Neither in the affidavit that had been submitted with the motion for summary judgment nor anywhere else in the record before him did the district judge have any information about the nature of the alternative employment offered Mrs. Lawson. He therefore should not have dismissed the complaint. If the job she was offered was degradingly inferior to the job as police radio dispatcher from which she was fired, the offer did not negate the deprivation of liberty.
Mrs. Lawson also points out that a deposition that was before the district court on summary judgment contains her unequivocal denial that she was offered any alternative employment by the county. But when the defendants moved for summary judgment and attached the affidavit stating that she had been offered such employment, her counsel did not direct the judge to the portion of the deposition that contains her denial. The judge was not obliged to comb the record for evidence contradicting the defendants' affidavit, when the plaintiff's counsel failed to bring to the court's attention that there was any such evidence. But neither was counsel's failing so egregious that he should be forbidden on remand to contest the defendants' assertion that the county offered Mrs. Lawson another job. The defendants' affidavit indicates that the offer was made to her through her lawyer, and it is possible that the lawyer received the offer but for one reason or another did not convey it to her.

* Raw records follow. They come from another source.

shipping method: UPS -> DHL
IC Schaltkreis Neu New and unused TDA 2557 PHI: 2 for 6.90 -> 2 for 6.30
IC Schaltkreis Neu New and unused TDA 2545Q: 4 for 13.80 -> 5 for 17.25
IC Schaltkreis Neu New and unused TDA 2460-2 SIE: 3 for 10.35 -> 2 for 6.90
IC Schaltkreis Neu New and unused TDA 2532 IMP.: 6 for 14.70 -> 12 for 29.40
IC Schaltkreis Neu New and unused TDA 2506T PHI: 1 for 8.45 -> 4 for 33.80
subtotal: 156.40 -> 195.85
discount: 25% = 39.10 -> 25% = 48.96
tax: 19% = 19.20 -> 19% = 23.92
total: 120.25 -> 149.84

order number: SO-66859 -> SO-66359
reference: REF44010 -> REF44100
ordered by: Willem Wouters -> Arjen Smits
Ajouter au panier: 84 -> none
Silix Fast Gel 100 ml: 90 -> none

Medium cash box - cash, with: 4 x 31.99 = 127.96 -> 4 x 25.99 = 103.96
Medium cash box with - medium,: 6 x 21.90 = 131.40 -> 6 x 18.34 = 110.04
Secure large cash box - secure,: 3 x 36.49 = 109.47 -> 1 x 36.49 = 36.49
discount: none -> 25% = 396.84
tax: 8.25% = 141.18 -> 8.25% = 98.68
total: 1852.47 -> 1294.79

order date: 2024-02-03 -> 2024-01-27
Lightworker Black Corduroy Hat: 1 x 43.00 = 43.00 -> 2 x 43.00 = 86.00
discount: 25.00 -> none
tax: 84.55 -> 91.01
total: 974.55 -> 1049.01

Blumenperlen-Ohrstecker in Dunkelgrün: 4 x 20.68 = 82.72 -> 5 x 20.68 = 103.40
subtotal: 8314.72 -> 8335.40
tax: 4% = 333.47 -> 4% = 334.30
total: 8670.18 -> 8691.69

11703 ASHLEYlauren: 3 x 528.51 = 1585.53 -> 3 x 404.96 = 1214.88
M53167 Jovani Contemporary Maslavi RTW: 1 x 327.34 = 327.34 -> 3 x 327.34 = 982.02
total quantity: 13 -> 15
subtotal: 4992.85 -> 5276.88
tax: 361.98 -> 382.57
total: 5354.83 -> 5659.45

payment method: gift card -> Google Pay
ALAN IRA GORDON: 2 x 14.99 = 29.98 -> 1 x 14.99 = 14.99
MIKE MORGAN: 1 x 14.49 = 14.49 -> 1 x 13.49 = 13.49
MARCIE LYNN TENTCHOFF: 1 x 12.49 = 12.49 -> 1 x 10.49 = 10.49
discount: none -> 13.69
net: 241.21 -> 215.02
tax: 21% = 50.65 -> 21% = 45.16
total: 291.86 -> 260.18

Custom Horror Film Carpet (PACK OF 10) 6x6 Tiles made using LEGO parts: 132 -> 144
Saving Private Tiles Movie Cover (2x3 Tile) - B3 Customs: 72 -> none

It would still be a bona fide offer; the defendants cannot be charged with the failings of the plaintiff's agent. A possible reconciliation of the affidavit and of Mrs. Lawson's deposition, therefore, is that her lawyer failed to convey the offer to her. If so, still, as we have said, this would not negate the offer, and the issue would be whether the offer was of sufficiently comparable employment to negate the deprivation of liberty. Needless to say, we express no view on this issue, or on whether, if Mrs. Lawson was deprived of liberty, it was done without due process of law.